Texas lawyers have repeatedly missed deadlines for appeals on behalf of more than a dozen death row inmates in the last two years — yet judges continue to assign life-or-death capital cases and pay hundreds of thousands in fees to those attorneys, a Chronicle records review shows.
Missing deadlines means their clients can be automatically denied constitutionally mandated reviews before their execution. Houston lawyer Jerome Godinich missed three recent federal deadlines, the Chronicle reported in March. One client was executed in February after the federal appeal was filed too late. In March, the 5th Circuit Court of Appeals chastened Godinich for using the same excuse — a malfunctioning after-hours filing machine — for missing another deadline for a man still on death row.
A recent review of the Harris County Auditor’s billing records and district court records shows Godinich remains one of the county’s busiest appointed criminal attorneys, billing for $713,248, including fees for 21 capital cases. He was appointed to handle 1,638 Harris County cases involving 1,400 different defendants from 2006-March 2009, court records show.
He refused comment.
Godinich is not the only attorney to miss death row deadlines. A San Antonio lawyer failed to file four state appeals on time, according to opinions last year by the Texas Court of Criminal Appeals. A Fort Worth lawyer has missed both state and federal deadlines in at least five recent cases, though he sought and was granted more time to prepare on four of them, according to court records reviewed by the Chronicle.

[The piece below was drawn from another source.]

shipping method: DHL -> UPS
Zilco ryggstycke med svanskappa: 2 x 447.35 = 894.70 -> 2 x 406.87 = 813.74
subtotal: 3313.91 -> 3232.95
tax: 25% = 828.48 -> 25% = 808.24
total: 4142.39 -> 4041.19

The failure to file such appeals, called writs of habeas corpus, means death row inmates risk missing their last chance to submit new claims of innocence or evidence that could alter their conviction — or death sentence. State judges can be flexible, but federal judges follow tight and sometimes confusing deadlines.
Only one of three Texas lawyers who repeatedly missed such death row deadlines has faced fines or been forced to forgo fees by judges.
Suzanne Kramer, of San Antonio, was removed in October 2008 from three state appeals she failed to file on time and was fined $750 by the Texas Court of Criminal Appeals. She is handling a fourth case over protests.
“I know if this lawyer stays on my case I’ll definitely get executed,” death row inmate Juan Castillo wrote the Chronicle. “She’s refused to respond to any of my letters … she’s never come to see me to discuss my case (and) my writ was due Dec. 11, 2006 and she never filed it. ”
Appeal filed incorrectly
The CCA allowed Kramer to continue representing Castillo after criticizing her claim that she mailed in his appeal on a Saturday to the office of a Bexar County judge. The appeal was never filed with the county clerk, as required. “Judges don’t file lawsuits. I guess that would go on her credibility as a lawyer,” said Gerry Rickhoff, district court clerk in Bexar County.
Kramer, who did not return phone calls to her office, has been paid $86,577 in fees by Bexar County since 2007, but went unpaid for the three late appeals by CCA order.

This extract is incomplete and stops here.